══ The data ══

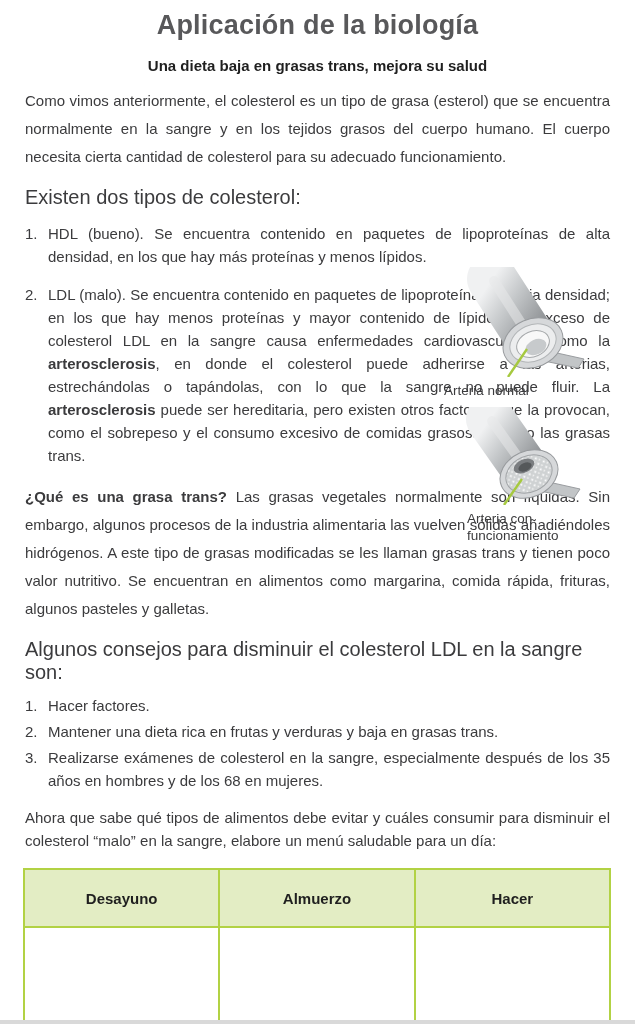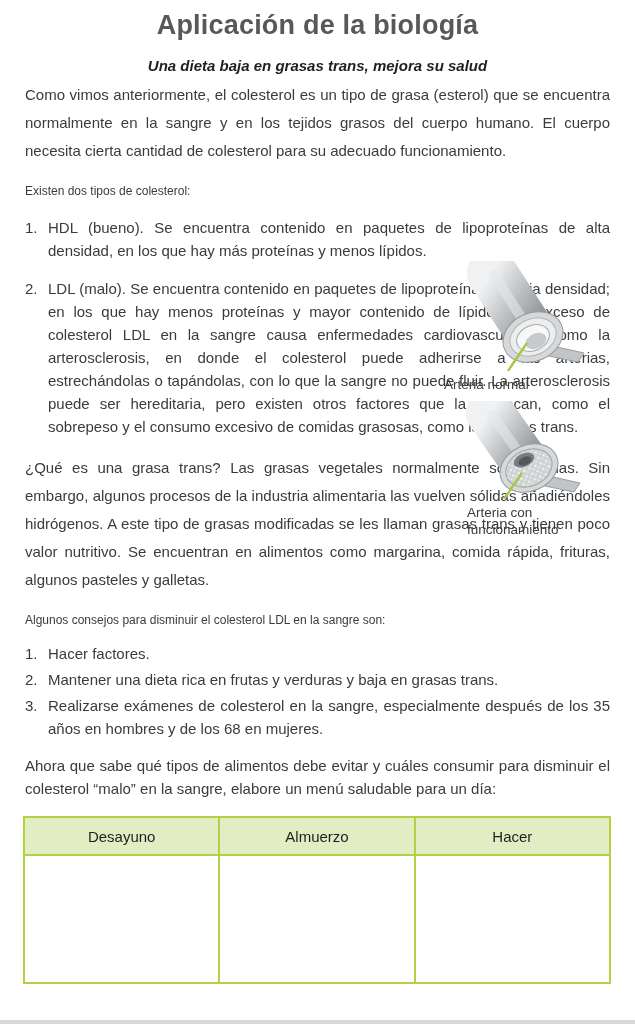--- a/index.html
+++ b/index.html
@@ -17,8 +17,7 @@
   }
   .subtitle {
     text-align:center; font-weight:bold; font-size:15px; color:#1f1f1f;
-    margin:16px 0 7px 0;
-    font-style:italic;
+    margin:16px 0 13px 0;
   }
   p.body-text {
     font-size:15px; line-height:28px; text-align:justify;

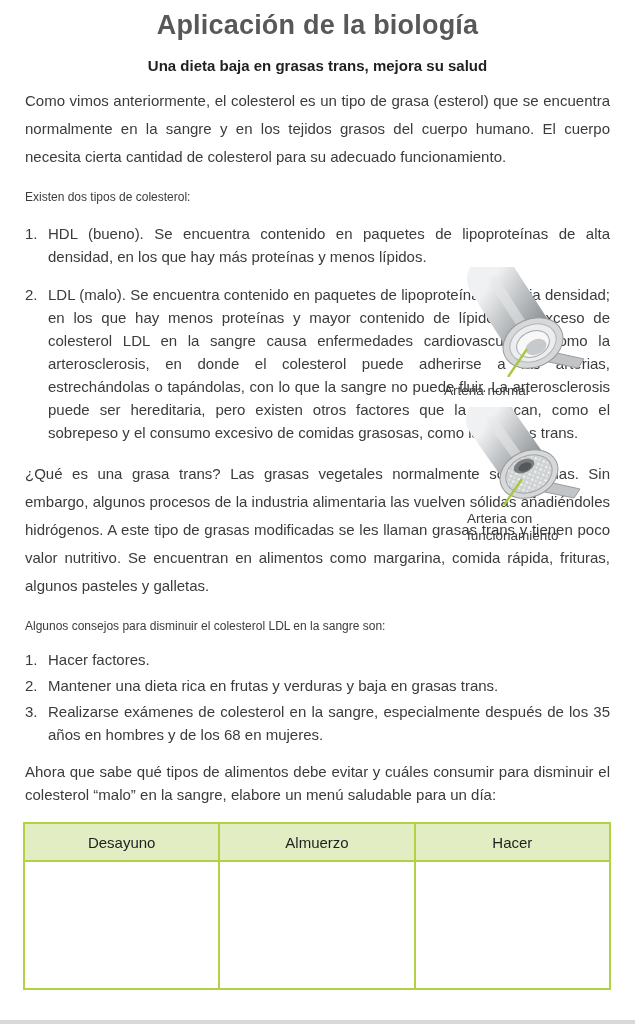--- a/index.html
+++ b/index.html
@@ -23,7 +23,7 @@
     font-size:15px; line-height:28px; text-align:justify;
     margin:0 0 15px 0;
   }
-  .lead-line { font-size:12px; line-height:23px; margin:0 0 13px 0; }
+  .lead-line { font-size:20px; line-height:23px; margin:0 0 13px 0; }
 
   .num-item { display:flex; font-size:15px; line-height:23px; margin:0 0 15px 0; }
   .num-item .num { width:23px; flex:0 0 23px; }

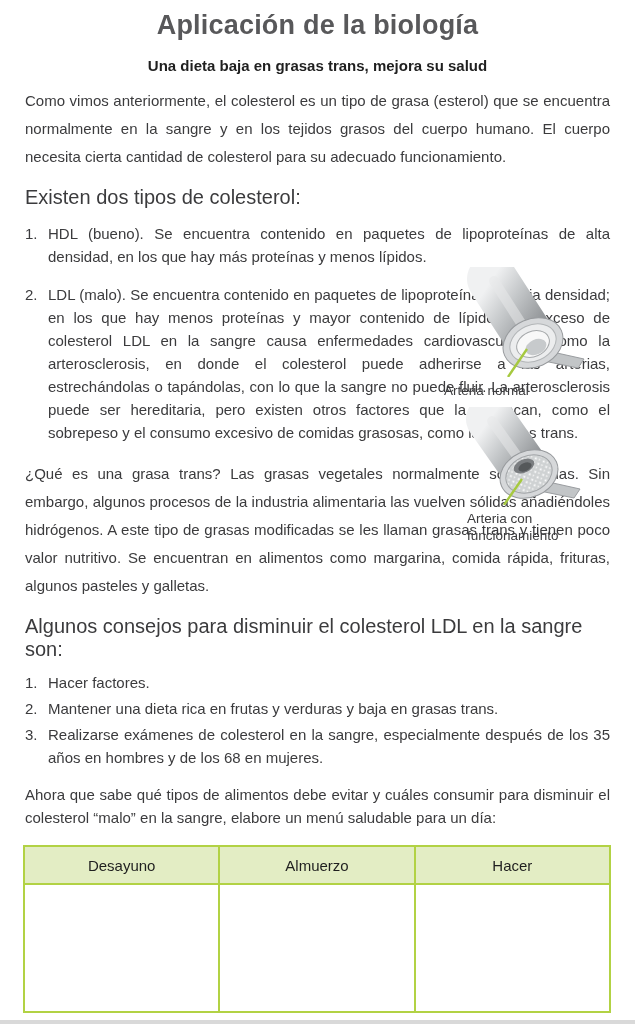--- a/index.html
+++ b/index.html
@@ -38,7 +38,7 @@
     font-size:13.5px; line-height:17px; color:#3b3b3d; margin:1px auto 8px auto;
   }
   .figure-caption.wrap { width:112px; }
-  .bold { font-weight:normal; }
+  .bold { font-weight:bold; }
 
   .menu-prompt { font-size:15px; line-height:23px; text-align:justify; margin:4px 0 16px 0; }
 

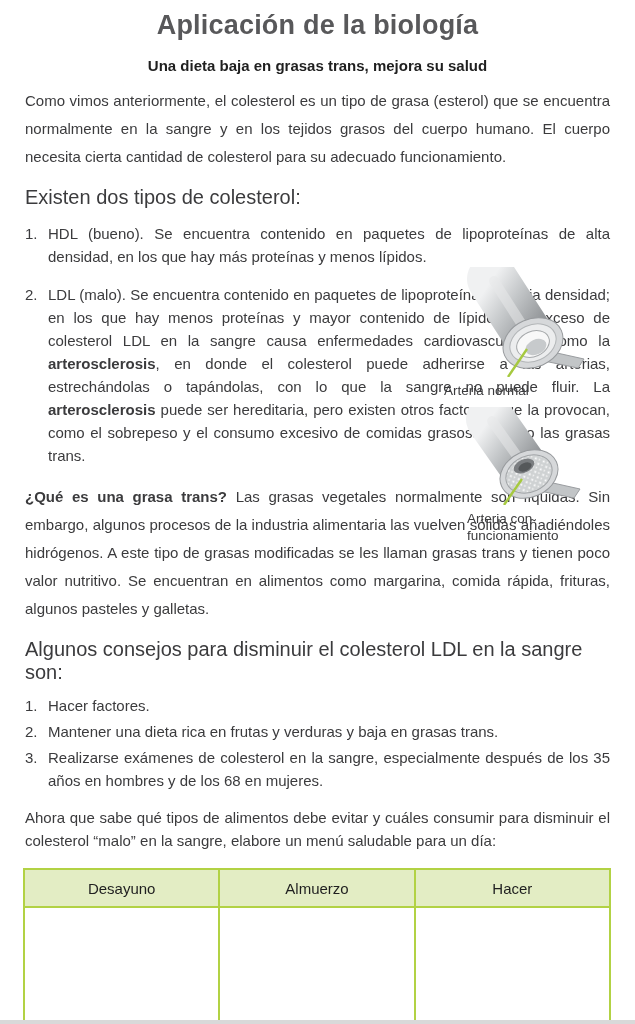--- a/index.html
+++ b/index.html
@@ -48,8 +48,8 @@
   }
   table.menu-table th {
     background:#e3edc4; border:2px solid #b2d244;
-    font-size:15px; font-weight:normal; color:#1f1f1f;
-    height:28px; padding:4px;
+    font-size:15px; font-weight:bold; color:#1f1f1f;
+    height:28px; padding:14px;
   }
   table.menu-table td {
     background:#ffffff; border:2px solid #b2d244; height:122px; padding:2px;

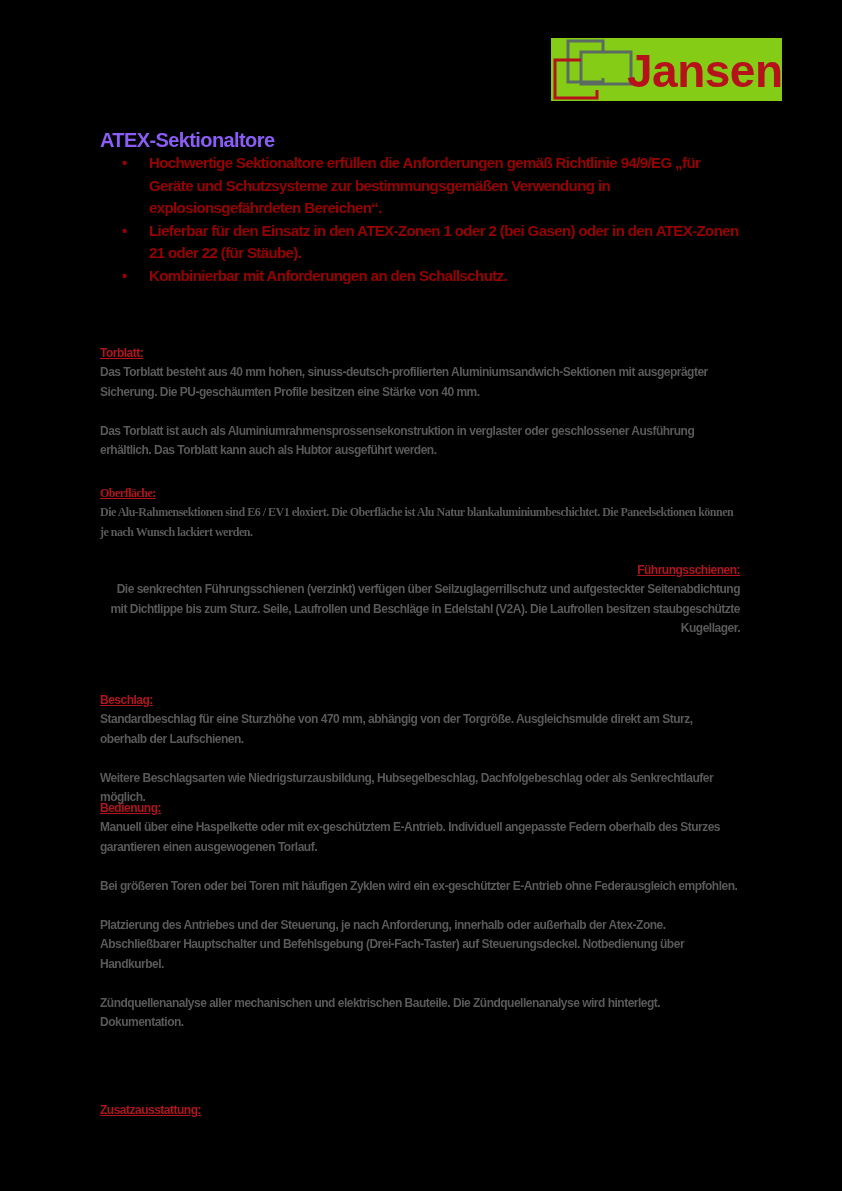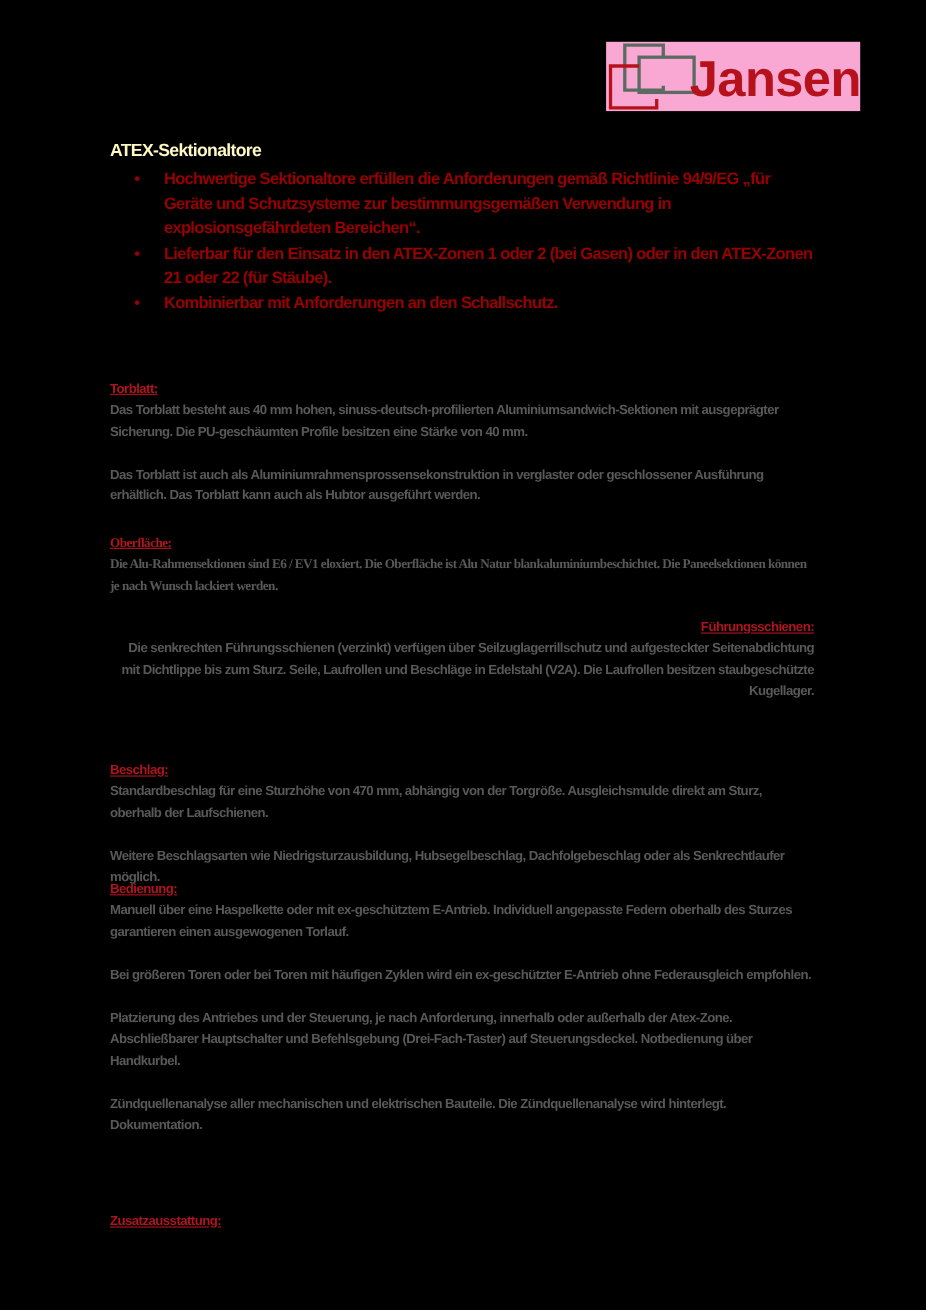--- a/index.html
+++ b/index.html
@@ -14,7 +14,7 @@
     position: absolute;
     left: 551px; top: 38px;
     width: 231px; height: 63px;
-    background: #f9a8d4;
+    background: #84cc16;
   }
   .logo svg { position: absolute; left: 0; top: 0; }
   .logo-text {

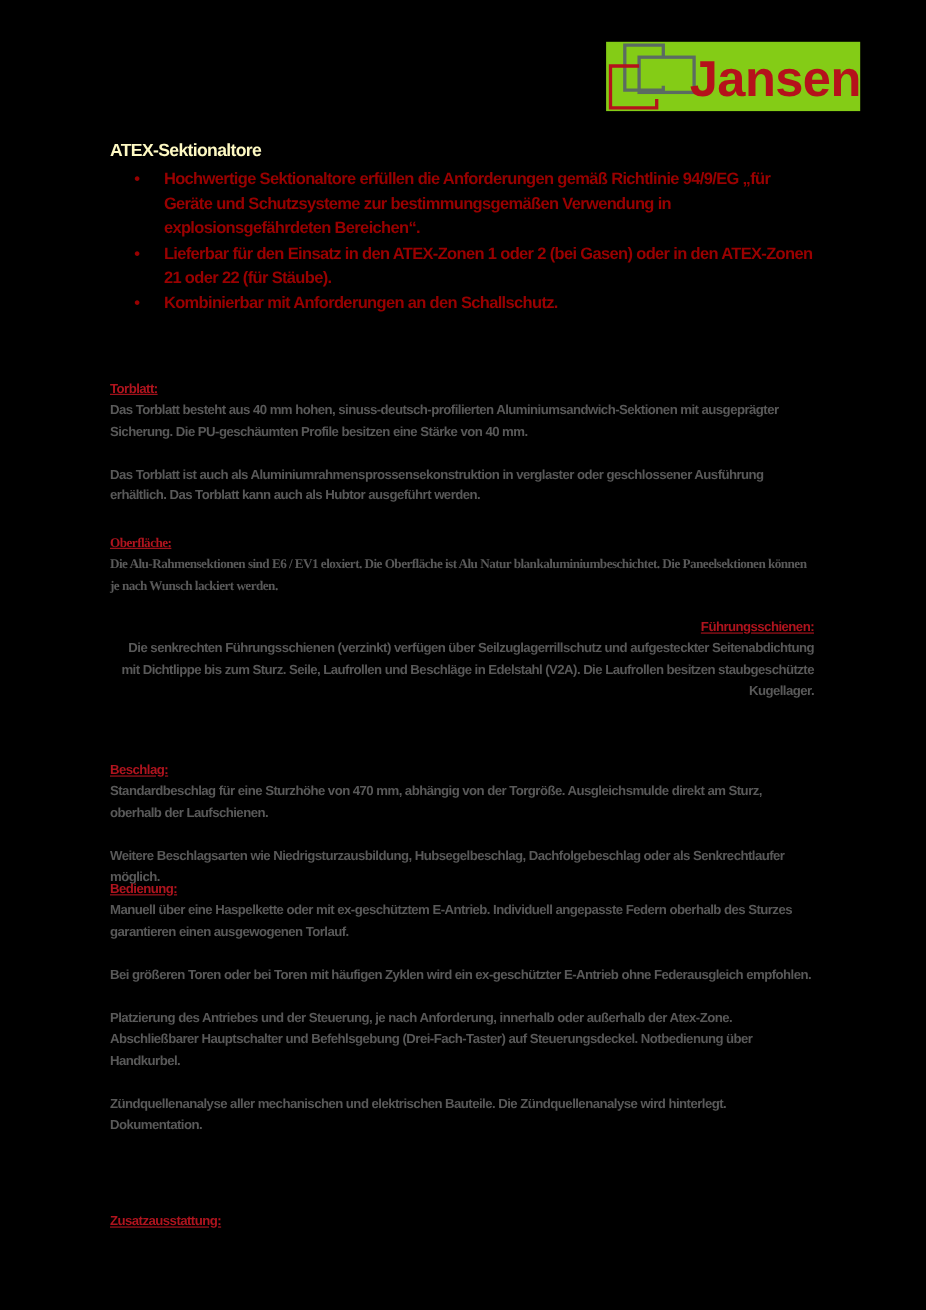--- a/index.html
+++ b/index.html
@@ -31,8 +31,8 @@
     position: absolute;
     left: 100px; top: 129px;
     font-weight: bold;
-    font-size: 16px;
-    color: #fef9c3;
+    font-size: 20px;
+    color: #8b5cf6;
     letter-spacing: -0.6px;
   }
   .bullets {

═══

What the exercise asks -> Copy all of the records verbatim, omitting the pictures.

Result for this exercise ->
--- a/index.html
+++ b/index.html
@@ -17,8 +17,7 @@
   }
   .subtitle {
     text-align:center; font-weight:bold; font-size:15px; color:#1f1f1f;
-    margin:16px 0 7px 0;
-    font-style:italic;
+    margin:16px 0 13px 0;
   }
   p.body-text {
     font-size:15px; line-height:28px; text-align:justify;

--- a/index.html
+++ b/index.html
@@ -23,7 +23,7 @@
     font-size:15px; line-height:28px; text-align:justify;
     margin:0 0 15px 0;
   }
-  .lead-line { font-size:12px; line-height:23px; margin:0 0 13px 0; }
+  .lead-line { font-size:20px; line-height:23px; margin:0 0 13px 0; }
 
   .num-item { display:flex; font-size:15px; line-height:23px; margin:0 0 15px 0; }
   .num-item .num { width:23px; flex:0 0 23px; }

--- a/index.html
+++ b/index.html
@@ -38,7 +38,7 @@
     font-size:13.5px; line-height:17px; color:#3b3b3d; margin:1px auto 8px auto;
   }
   .figure-caption.wrap { width:112px; }
-  .bold { font-weight:normal; }
+  .bold { font-weight:bold; }
 
   .menu-prompt { font-size:15px; line-height:23px; text-align:justify; margin:4px 0 16px 0; }
 

--- a/index.html
+++ b/index.html
@@ -48,8 +48,8 @@
   }
   table.menu-table th {
     background:#e3edc4; border:2px solid #b2d244;
-    font-size:15px; font-weight:normal; color:#1f1f1f;
-    height:28px; padding:4px;
+    font-size:15px; font-weight:bold; color:#1f1f1f;
+    height:28px; padding:14px;
   }
   table.menu-table td {
     background:#ffffff; border:2px solid #b2d244; height:122px; padding:2px;

--- a/index.html
+++ b/index.html
@@ -14,7 +14,7 @@
     position: absolute;
     left: 551px; top: 38px;
     width: 231px; height: 63px;
-    background: #f9a8d4;
+    background: #84cc16;
   }
   .logo svg { position: absolute; left: 0; top: 0; }
   .logo-text {

--- a/index.html
+++ b/index.html
@@ -31,8 +31,8 @@
     position: absolute;
     left: 100px; top: 129px;
     font-weight: bold;
-    font-size: 16px;
-    color: #fef9c3;
+    font-size: 20px;
+    color: #8b5cf6;
     letter-spacing: -0.6px;
   }
   .bullets {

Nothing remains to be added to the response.